DATASET RECORDS Start Marker

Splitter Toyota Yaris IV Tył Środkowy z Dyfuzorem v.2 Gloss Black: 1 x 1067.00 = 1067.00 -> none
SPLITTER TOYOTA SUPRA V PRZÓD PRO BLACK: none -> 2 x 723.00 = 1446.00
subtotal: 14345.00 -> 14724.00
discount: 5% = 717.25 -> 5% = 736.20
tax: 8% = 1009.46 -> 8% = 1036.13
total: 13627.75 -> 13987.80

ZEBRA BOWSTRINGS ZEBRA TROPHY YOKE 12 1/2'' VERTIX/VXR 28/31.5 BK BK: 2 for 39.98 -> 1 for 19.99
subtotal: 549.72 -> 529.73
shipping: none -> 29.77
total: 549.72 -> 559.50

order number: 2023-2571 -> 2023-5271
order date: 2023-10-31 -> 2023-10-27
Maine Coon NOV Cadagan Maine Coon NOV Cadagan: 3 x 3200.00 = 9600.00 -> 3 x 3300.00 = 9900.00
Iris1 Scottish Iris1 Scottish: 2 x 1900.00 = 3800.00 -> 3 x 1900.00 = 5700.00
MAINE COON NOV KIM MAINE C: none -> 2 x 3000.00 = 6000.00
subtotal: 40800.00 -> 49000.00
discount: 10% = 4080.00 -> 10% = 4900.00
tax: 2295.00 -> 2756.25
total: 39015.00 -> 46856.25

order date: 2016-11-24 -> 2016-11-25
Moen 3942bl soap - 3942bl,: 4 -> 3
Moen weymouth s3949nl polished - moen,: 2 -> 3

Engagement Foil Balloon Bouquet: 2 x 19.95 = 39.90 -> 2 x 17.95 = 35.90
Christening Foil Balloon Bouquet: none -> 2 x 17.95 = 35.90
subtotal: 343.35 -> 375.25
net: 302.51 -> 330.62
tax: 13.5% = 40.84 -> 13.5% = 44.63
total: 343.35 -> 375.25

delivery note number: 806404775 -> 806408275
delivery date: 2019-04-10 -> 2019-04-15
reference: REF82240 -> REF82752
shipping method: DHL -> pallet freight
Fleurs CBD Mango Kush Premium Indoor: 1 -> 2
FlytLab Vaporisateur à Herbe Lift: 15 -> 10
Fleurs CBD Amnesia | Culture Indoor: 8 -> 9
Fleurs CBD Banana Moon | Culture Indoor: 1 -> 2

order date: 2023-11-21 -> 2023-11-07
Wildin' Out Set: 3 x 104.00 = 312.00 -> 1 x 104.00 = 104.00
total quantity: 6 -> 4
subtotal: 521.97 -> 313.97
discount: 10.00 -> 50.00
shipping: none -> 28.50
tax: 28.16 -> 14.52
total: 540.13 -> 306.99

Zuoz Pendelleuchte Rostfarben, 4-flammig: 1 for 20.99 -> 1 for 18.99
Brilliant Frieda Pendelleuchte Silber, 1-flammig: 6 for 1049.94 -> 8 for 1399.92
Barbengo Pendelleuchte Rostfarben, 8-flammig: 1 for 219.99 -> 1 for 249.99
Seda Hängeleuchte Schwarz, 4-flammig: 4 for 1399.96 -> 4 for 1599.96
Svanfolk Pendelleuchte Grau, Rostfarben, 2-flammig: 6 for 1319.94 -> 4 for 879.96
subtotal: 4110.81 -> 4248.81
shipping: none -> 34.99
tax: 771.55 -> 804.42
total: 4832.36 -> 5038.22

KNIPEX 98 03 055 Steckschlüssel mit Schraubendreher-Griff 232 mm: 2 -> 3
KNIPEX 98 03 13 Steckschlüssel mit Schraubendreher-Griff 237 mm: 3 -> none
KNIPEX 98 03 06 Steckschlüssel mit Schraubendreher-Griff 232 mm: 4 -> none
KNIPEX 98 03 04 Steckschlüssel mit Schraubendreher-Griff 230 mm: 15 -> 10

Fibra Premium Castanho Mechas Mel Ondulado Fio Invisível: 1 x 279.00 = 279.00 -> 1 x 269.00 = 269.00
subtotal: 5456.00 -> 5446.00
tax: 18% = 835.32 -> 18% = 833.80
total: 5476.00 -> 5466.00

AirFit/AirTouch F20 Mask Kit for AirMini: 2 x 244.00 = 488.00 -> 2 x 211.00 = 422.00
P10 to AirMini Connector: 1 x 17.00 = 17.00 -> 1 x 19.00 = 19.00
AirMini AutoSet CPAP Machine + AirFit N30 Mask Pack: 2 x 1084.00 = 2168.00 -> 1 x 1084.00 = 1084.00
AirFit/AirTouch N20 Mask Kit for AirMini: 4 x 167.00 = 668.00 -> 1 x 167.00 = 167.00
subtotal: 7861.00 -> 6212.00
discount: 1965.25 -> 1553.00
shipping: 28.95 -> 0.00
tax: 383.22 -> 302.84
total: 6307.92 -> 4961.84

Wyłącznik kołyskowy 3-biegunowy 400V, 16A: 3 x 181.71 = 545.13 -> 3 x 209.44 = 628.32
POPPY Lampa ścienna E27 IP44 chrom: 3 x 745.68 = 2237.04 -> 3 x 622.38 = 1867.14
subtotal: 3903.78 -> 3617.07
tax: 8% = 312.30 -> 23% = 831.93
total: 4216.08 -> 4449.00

DATASET RECORDS End Marker

Copy out only the lines of the records above from the one with "delivery date: 2019-04-10 -> 2019-04-15" through the one with "KNIPEX 98 03 04", exactly as they stand, both included.

delivery date: 2019-04-10 -> 2019-04-15
reference: REF82240 -> REF82752
shipping method: DHL -> pallet freight
Fleurs CBD Mango Kush Premium Indoor: 1 -> 2
FlytLab Vaporisateur à Herbe Lift: 15 -> 10
Fleurs CBD Amnesia | Culture Indoor: 8 -> 9
Fleurs CBD Banana Moon | Culture Indoor: 1 -> 2

order date: 2023-11-21 -> 2023-11-07
Wildin' Out Set: 3 x 104.00 = 312.00 -> 1 x 104.00 = 104.00
total quantity: 6 -> 4
subtotal: 521.97 -> 313.97
discount: 10.00 -> 50.00
shipping: none -> 28.50
tax: 28.16 -> 14.52
total: 540.13 -> 306.99

Zuoz Pendelleuchte Rostfarben, 4-flammig: 1 for 20.99 -> 1 for 18.99
Brilliant Frieda Pendelleuchte Silber, 1-flammig: 6 for 1049.94 -> 8 for 1399.92
Barbengo Pendelleuchte Rostfarben, 8-flammig: 1 for 219.99 -> 1 for 249.99
Seda Hängeleuchte Schwarz, 4-flammig: 4 for 1399.96 -> 4 for 1599.96
Svanfolk Pendelleuchte Grau, Rostfarben, 2-flammig: 6 for 1319.94 -> 4 for 879.96
subtotal: 4110.81 -> 4248.81
shipping: none -> 34.99
tax: 771.55 -> 804.42
total: 4832.36 -> 5038.22

KNIPEX 98 03 055 Steckschlüssel mit Schraubendreher-Griff 232 mm: 2 -> 3
KNIPEX 98 03 13 Steckschlüssel mit Schraubendreher-Griff 237 mm: 3 -> none
KNIPEX 98 03 06 Steckschlüssel mit Schraubendreher-Griff 232 mm: 4 -> none
KNIPEX 98 03 04 Steckschlüssel mit Schraubendreher-Griff 230 mm: 15 -> 10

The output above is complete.